Schaller senkte den Kopf und betrachtete die Diamantknöpfchen seines zerknitterten Frack-Vorhemdes.

„Ihr habt unbedingt die Herrschaft”, sprach er dumpf, wie zu sich selber.

Dann schaute er aus seiner halben Betrunkenheit auf, faßte seinen Freund Marx ins Auge und schnarrte plötzlich in schärfstem Leutnantston:

„Otto Samuel, Sie heißen Markuse -- und damit ist alles gesagt! Schluß der Debatte!”

Marx sprang ärgerlich auf. Aber einige spät zurückkommende amerikanische Dollarkönige gaben dem Gespräch einen neuen Aufschwung. Es war von Kartellen, Syndikaten, Trusts die Rede, nüchtern, kaufmännisch, und die Sätze waren gespickt mit Zahlen.

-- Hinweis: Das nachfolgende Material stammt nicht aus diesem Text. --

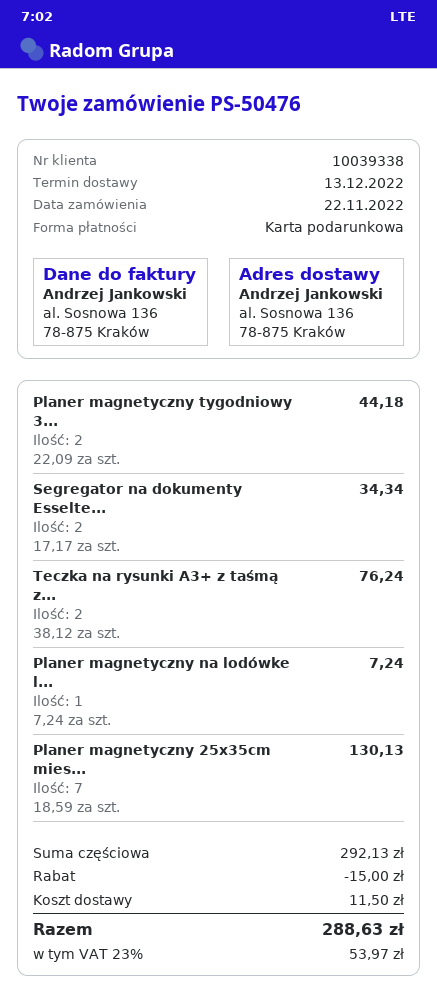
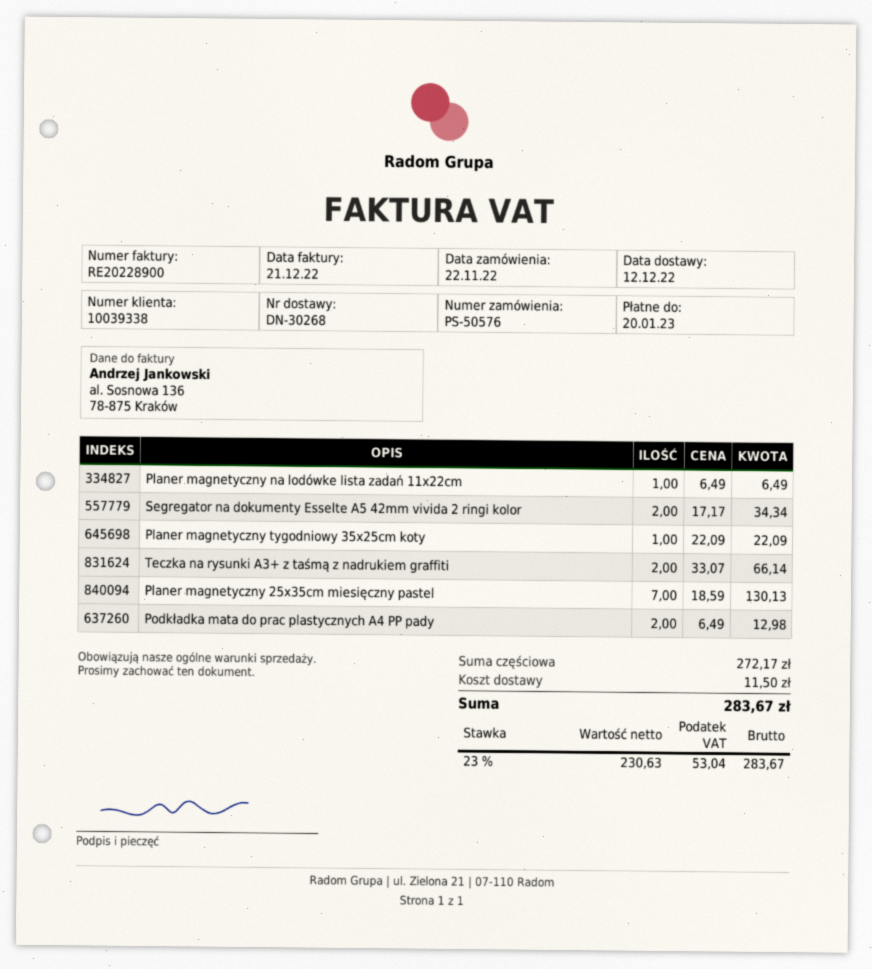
order number: PS-50476 -> PS-50576
delivery date: 2022-12-13 -> 2022-12-12
Planer magnetyczny tygodniowy 3...: 2 x 22.09 = 44.18 -> 1 x 22.09 = 22.09
Teczka na rysunki A3+ z taśmą z...: 2 x 38.12 = 76.24 -> 2 x 33.07 = 66.14
Planer magnetyczny na lodówke l...: 1 x 7.24 = 7.24 -> 1 x 6.49 = 6.49
Podkładka mata do prac plastycznych A4 PP pady: none -> 2 x 6.49 = 12.98
subtotal: 292.13 -> 272.17
discount: 15.00 -> none
tax: 23% = 53.97 -> 23% = 53.04
total: 288.63 -> 283.67

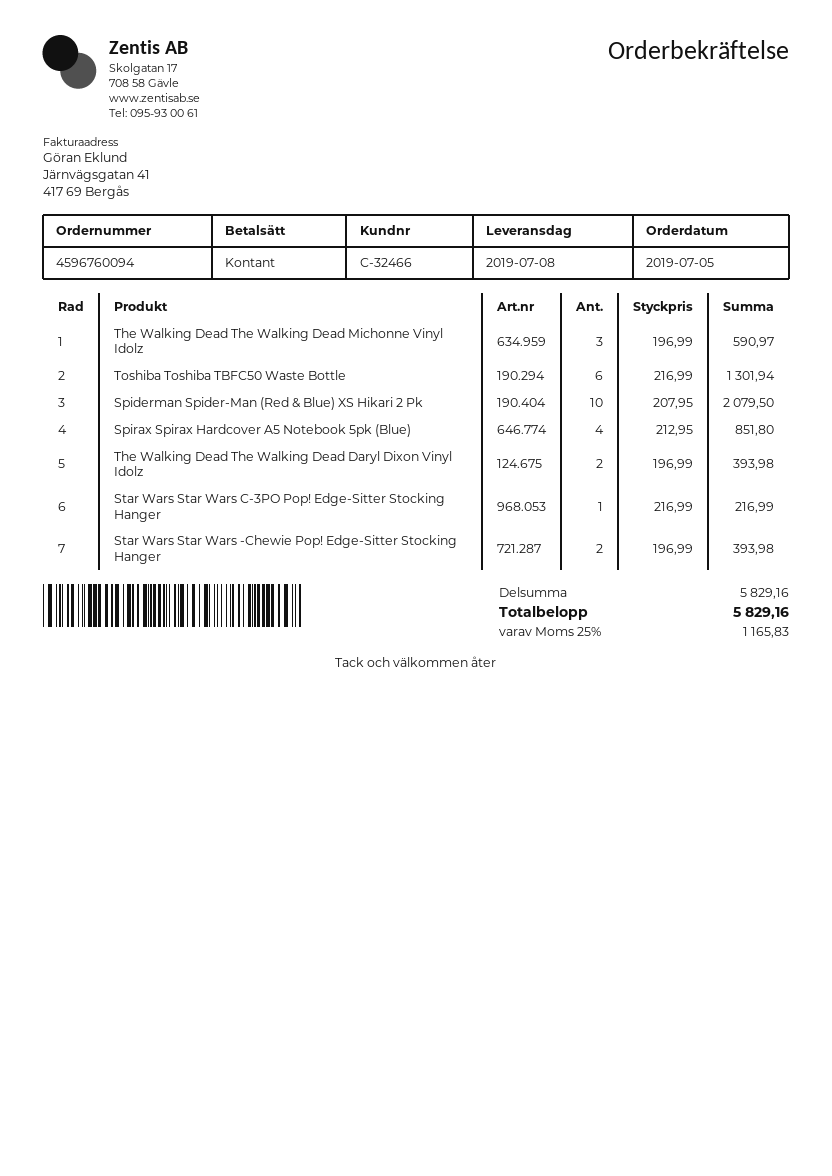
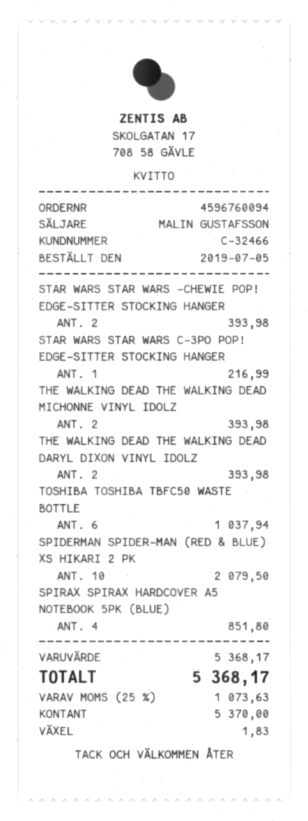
The Walking Dead The Walking Dead Michonne Vinyl Idolz: 3 for 590.97 -> 2 for 393.98
Toshiba Toshiba TBFC50 Waste Bottle: 6 for 1301.94 -> 6 for 1037.94
subtotal: 5829.16 -> 5368.17
tax: 25% = 1165.83 -> 25% = 1073.63
total: 5829.16 -> 5368.17

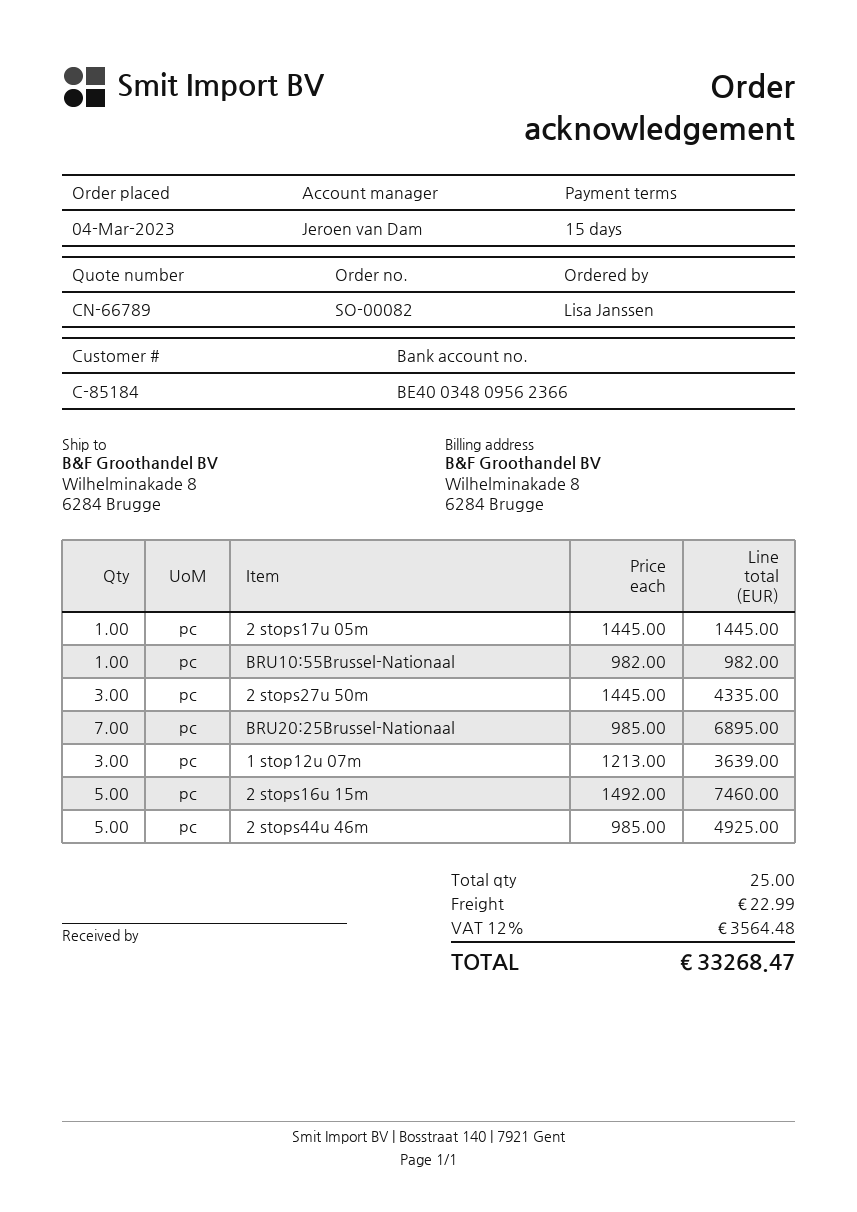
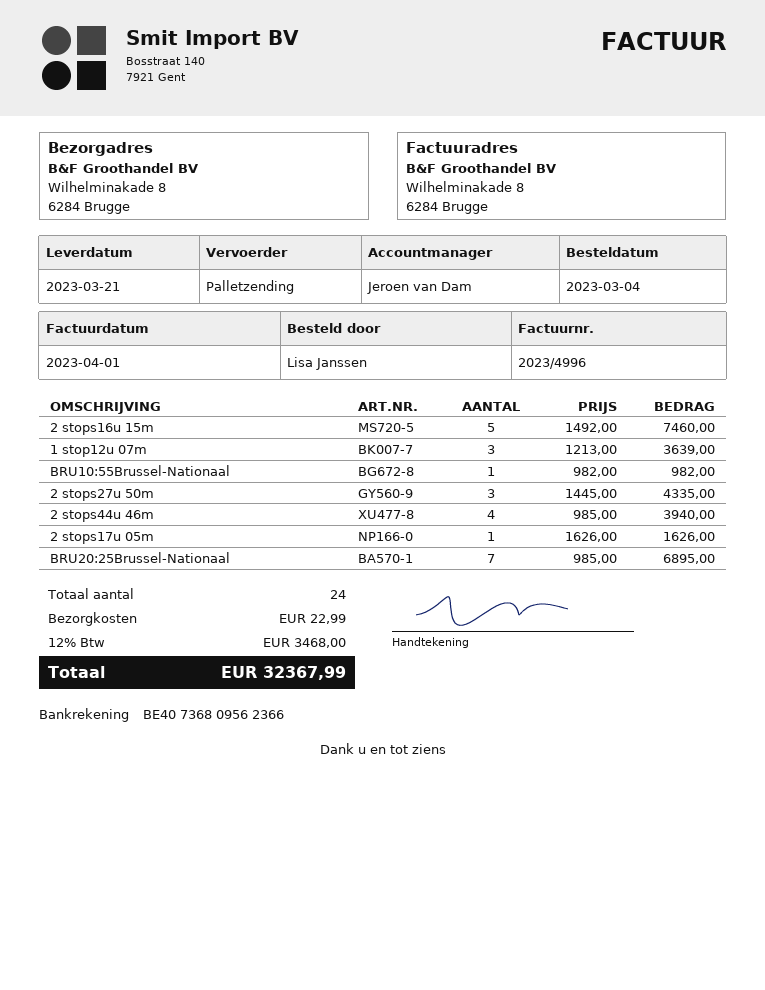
bank account: BE40034809562366 -> BE40736809562366
2 stops17u 05m: 1 x 1445.00 = 1445.00 -> 1 x 1626.00 = 1626.00
2 stops44u 46m: 5 x 985.00 = 4925.00 -> 4 x 985.00 = 3940.00
total quantity: 25 -> 24
tax: 12% = 3564.48 -> 12% = 3468.00
total: 33268.47 -> 32367.99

Der kleine Marx und der große Schaller waren wieder in ihrem Element. Und sie schüttelten sich beim Auseinandergehen gemütlich die Hände. Denn jeder schätzte des andren kaufmännische Begabung.

Drittes Kapitel

Die Freundin

Unruhig Glück im Stehn und Spähn und Warten!

_Nietzsche_

Ein heißes Herz und eine bewegliche Phantasie sind kein unbeschwerliches Geschenk der Gottheit. Ingo entsann sich, wie leidenschaftlich ihn einst in der Jugend die Sonntagsspiele mit seinen Kameraden hingerissen hatten. Jene Spieltage waren so voll, so glühend schön, daß ihm am Abend das Herz weh tat, wenn er sich von den Gespielen trennen sollte. Noch oft im Leben mußte er mit männlicher Besonnenheit Heimweh nach dem Schönen und Guten ins rechte Maß zwingen.

So war ihm Rhythmus ein Mittel der Bändigung allzu drangvoll emporquellender Gefühle. Und wie für das Schöne, so war er für Güte empfänglich. Mit einem herzlichen Wort konnte man alles von ihm erreichen; Härte rief seine Vertrutzung wach. Er war geschaffen zur Freundschaft, zur Brüderlichkeit, zur Liebe. Doch grade weil seine Natur so warmherzig und phantasievoll allen Reizungen antwortete, brauchte er als Gegenkraft viel Kultur und Bildung, um in sich jenes edle klassische Gleichmaß auszugestalten, das dem Idealisten vorschwebte.

Ein Dreibund liebender Freundschaft bestand zwischen Ingo von Stein und dem Ehepaar Trotzendorff.